American Travel Literature

American Travel Literature

Instructor: Verena Laschinger

This seminar explores the rich tradition of American travel literature, surveying both the historical development and shifting definitions of the genre. Students will learn to identify terms and concepts central to the genre such as ‘the exotic’, ‘the picturesque’, ‘the grand tour’, ‘the international theme’, ‘the middle passage’, etc. Further students will be introduced to the sustained critical analysis of travel literature with a special focus on colonialization, formation of national identity, globalization, and ecocriticism.
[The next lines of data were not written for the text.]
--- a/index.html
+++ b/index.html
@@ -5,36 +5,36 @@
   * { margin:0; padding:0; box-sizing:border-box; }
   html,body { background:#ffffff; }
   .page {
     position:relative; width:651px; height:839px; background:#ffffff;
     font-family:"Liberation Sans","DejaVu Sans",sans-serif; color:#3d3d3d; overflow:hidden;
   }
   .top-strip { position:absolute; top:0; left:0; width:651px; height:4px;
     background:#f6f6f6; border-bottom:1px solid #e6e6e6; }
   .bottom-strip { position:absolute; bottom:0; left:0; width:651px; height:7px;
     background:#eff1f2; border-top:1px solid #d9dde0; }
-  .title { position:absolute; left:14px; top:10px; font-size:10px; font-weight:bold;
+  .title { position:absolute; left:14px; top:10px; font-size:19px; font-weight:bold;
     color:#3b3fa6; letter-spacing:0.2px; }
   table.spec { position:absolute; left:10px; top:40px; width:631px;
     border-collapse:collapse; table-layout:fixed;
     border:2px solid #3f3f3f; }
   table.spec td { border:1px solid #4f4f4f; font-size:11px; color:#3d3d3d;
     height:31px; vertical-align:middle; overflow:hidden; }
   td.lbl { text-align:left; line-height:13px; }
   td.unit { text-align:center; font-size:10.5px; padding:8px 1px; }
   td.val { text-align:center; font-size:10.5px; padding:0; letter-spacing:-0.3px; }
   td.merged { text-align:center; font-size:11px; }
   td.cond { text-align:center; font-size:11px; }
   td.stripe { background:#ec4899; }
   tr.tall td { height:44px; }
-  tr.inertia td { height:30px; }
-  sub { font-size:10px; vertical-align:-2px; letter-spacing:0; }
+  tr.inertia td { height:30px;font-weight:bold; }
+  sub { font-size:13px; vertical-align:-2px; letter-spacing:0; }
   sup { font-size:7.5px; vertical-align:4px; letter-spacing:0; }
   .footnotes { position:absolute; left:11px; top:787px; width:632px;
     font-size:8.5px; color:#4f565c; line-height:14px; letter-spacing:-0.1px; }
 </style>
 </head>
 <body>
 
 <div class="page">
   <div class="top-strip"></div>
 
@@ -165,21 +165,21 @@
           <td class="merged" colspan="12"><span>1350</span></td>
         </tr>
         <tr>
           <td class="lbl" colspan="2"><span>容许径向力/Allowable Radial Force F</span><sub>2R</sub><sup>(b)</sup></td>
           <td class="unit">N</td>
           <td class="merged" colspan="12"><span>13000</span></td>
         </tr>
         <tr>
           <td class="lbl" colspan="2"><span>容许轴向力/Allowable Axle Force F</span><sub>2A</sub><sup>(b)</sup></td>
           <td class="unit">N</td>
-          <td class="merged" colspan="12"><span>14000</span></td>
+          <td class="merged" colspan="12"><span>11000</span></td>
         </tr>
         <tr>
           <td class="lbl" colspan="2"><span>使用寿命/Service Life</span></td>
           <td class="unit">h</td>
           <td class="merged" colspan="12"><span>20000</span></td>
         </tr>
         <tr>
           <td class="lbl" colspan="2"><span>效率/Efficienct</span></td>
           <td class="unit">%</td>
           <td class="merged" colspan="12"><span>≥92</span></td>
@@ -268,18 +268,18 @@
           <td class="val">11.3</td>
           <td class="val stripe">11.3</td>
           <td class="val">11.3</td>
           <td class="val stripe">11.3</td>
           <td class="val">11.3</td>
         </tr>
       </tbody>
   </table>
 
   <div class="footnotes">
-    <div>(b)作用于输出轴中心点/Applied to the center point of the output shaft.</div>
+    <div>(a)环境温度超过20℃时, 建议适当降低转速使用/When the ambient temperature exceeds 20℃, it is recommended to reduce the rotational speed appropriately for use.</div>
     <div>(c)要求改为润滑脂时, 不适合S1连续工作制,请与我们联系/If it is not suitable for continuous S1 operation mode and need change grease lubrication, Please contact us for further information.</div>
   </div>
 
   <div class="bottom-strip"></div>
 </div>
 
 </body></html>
Im/possible Futures: Sci-Fi’s Dystopia and Utopia

Im/possible Futures: Sci-Fi’s Dystopia and Utopia

Instructor: Linda Meinhardt

Science fiction fundamentally revolves around concepts of disruption and transgression, serving as a genre that extends beyond the constraints of the present to probe and envision potential futures. Through a diverse selection of short stories from both Western and non-Western authors, this seminar will examine how the genre critiques and reimagines the status quo as it translates contemporary concerns into speculative futurescapes. Central to this seminar is the exploration of science fiction as a means of challenging and deconstructing traditional patterns of perception, existence, and world-ordering, underscoring its ability to redefine and transform established narratives and social practices. This exploration will address the conventions and stylistic elements of the genre, with a specific focus on the subgenres of utopia and dystopia. By exploring central themes such as xeno-cultural encounters, techno-humanism, and other quintessential tropes of science fiction, the seminar will unravel the genre’s defining elements and demonstrate its unique capacity for transformative change.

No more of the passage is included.